_WORKING DATA_.

-- -- --

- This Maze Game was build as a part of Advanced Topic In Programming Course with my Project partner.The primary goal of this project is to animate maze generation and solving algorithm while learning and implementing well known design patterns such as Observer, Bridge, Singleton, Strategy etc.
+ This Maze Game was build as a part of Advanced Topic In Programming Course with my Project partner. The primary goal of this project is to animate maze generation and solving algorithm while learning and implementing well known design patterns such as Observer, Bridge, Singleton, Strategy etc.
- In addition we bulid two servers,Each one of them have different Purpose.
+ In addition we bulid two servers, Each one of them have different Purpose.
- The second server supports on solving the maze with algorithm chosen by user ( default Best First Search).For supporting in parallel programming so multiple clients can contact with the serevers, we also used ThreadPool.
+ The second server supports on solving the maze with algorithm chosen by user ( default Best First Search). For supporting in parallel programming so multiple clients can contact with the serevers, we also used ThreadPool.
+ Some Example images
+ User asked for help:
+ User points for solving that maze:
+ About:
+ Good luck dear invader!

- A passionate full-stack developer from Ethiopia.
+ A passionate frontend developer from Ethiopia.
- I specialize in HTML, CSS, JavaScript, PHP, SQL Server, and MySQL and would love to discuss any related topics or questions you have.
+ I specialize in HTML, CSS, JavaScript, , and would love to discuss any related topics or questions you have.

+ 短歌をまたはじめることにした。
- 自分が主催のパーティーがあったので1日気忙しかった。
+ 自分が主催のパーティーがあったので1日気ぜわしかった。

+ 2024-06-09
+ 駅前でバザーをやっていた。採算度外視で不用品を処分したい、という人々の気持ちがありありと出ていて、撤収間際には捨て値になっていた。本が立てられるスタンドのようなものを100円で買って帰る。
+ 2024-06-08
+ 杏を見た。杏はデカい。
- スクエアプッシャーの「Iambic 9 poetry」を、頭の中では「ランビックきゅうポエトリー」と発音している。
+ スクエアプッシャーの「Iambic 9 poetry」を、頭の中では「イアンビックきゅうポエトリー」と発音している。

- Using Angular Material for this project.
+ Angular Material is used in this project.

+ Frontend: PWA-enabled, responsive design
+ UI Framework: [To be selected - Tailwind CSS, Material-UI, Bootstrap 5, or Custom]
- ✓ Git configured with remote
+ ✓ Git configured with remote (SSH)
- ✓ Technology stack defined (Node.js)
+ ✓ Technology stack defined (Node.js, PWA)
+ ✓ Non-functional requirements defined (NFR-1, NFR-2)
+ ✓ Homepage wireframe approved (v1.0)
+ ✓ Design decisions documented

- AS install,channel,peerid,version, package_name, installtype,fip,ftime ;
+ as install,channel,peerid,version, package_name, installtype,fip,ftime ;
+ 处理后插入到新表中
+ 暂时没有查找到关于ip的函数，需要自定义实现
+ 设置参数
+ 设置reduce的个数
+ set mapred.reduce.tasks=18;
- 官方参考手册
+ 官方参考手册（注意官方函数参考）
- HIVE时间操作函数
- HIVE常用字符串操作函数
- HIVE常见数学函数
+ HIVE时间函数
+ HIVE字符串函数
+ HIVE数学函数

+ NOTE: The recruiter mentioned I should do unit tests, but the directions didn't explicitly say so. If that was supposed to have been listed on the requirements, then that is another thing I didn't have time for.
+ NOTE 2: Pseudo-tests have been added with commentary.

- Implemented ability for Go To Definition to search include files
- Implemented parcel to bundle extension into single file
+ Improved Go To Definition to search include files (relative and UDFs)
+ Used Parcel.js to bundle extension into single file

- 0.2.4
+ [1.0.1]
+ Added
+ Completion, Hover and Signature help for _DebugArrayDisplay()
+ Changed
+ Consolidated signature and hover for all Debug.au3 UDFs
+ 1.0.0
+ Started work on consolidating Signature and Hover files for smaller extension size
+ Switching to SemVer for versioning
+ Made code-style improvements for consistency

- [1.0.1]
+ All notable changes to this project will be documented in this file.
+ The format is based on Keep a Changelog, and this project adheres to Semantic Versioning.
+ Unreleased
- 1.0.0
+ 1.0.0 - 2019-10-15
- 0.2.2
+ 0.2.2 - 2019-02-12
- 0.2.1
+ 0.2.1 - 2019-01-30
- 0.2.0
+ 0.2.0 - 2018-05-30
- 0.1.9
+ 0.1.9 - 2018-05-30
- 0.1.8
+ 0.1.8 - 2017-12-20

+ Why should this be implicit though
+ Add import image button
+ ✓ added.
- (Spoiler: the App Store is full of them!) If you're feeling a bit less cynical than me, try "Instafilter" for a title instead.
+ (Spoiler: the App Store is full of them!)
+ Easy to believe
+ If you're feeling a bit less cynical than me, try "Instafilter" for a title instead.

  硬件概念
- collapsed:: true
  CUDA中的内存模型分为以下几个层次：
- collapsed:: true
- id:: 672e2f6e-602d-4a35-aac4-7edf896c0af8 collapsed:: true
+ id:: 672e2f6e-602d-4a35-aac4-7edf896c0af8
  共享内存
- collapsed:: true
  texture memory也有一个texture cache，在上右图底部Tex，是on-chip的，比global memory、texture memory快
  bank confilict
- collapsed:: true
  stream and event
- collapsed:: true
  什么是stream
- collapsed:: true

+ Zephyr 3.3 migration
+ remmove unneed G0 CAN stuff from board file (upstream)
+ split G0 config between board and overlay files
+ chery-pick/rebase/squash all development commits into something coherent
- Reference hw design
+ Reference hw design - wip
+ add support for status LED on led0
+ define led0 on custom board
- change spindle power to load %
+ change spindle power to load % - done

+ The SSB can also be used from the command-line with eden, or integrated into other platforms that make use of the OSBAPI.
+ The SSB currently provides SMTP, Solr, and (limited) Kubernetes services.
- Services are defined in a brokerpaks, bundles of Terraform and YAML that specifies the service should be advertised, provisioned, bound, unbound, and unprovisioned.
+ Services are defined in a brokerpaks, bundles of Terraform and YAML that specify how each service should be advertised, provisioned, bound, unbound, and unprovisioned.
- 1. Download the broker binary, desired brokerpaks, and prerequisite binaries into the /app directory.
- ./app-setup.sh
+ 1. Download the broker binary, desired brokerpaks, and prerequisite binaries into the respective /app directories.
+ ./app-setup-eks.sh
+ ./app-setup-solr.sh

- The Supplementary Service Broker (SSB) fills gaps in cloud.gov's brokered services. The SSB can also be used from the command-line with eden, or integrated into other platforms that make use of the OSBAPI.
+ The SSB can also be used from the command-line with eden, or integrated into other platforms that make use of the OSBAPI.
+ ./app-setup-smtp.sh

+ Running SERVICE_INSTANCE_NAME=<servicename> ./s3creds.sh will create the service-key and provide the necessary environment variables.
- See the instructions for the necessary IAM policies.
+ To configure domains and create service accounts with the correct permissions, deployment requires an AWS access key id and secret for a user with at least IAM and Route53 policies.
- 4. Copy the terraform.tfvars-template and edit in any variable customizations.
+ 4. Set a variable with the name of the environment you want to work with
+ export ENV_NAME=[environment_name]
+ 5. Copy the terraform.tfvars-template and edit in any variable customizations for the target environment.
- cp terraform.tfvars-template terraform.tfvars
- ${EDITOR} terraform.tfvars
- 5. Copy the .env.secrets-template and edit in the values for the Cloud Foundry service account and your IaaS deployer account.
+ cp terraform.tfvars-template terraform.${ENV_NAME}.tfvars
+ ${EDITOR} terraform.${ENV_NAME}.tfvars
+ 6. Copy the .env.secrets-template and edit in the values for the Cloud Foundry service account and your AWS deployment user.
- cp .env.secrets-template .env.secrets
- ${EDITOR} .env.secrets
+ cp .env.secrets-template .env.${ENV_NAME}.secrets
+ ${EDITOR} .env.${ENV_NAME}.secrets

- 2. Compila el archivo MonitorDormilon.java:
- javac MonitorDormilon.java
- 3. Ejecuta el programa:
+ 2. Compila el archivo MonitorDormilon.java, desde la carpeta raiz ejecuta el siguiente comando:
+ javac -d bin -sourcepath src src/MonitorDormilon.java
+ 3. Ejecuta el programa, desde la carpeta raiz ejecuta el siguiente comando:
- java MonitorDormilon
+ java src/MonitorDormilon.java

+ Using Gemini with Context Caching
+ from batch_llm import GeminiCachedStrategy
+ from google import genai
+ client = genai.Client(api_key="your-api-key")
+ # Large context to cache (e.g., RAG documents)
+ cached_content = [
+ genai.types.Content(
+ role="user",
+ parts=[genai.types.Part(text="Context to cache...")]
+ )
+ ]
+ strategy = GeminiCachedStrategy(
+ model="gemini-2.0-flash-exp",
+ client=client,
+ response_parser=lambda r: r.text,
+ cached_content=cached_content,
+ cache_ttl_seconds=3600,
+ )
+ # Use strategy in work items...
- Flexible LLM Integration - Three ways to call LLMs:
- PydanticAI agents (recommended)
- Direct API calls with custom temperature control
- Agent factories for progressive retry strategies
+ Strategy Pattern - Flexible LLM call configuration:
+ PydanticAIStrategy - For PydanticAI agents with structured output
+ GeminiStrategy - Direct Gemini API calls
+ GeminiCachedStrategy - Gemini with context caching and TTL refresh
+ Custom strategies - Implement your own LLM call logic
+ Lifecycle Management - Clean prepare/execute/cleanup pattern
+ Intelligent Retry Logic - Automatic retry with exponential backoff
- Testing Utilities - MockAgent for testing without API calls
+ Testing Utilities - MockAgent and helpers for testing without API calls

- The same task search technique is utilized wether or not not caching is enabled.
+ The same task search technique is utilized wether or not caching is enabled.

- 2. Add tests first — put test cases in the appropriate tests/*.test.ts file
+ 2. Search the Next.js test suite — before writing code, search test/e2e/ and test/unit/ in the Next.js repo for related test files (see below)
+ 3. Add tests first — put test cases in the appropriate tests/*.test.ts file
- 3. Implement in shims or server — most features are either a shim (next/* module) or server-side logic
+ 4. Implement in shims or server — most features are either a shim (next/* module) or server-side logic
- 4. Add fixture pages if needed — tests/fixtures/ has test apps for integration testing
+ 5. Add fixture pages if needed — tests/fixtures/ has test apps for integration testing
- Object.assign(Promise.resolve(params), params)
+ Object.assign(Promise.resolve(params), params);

-- -- --

_ACTIVITY_.
Look above for the line with "LED on led0" and the line with "- 4. Copy the". Write out those two lines and all the lines between them, exactly, and no others.

_RESULT FOR THIS EXERCISE_.
+ add support for status LED on led0
+ define led0 on custom board
- change spindle power to load %
+ change spindle power to load % - done

+ The SSB can also be used from the command-line with eden, or integrated into other platforms that make use of the OSBAPI.
+ The SSB currently provides SMTP, Solr, and (limited) Kubernetes services.
- Services are defined in a brokerpaks, bundles of Terraform and YAML that specifies the service should be advertised, provisioned, bound, unbound, and unprovisioned.
+ Services are defined in a brokerpaks, bundles of Terraform and YAML that specify how each service should be advertised, provisioned, bound, unbound, and unprovisioned.
- 1. Download the broker binary, desired brokerpaks, and prerequisite binaries into the /app directory.
- ./app-setup.sh
+ 1. Download the broker binary, desired brokerpaks, and prerequisite binaries into the respective /app directories.
+ ./app-setup-eks.sh
+ ./app-setup-solr.sh

- The Supplementary Service Broker (SSB) fills gaps in cloud.gov's brokered services. The SSB can also be used from the command-line with eden, or integrated into other platforms that make use of the OSBAPI.
+ The SSB can also be used from the command-line with eden, or integrated into other platforms that make use of the OSBAPI.
+ ./app-setup-smtp.sh

+ Running SERVICE_INSTANCE_NAME=<servicename> ./s3creds.sh will create the service-key and provide the necessary environment variables.
- See the instructions for the necessary IAM policies.
+ To configure domains and create service accounts with the correct permissions, deployment requires an AWS access key id and secret for a user with at least IAM and Route53 policies.
- 4. Copy the terraform.tfvars-template and edit in any variable customizations.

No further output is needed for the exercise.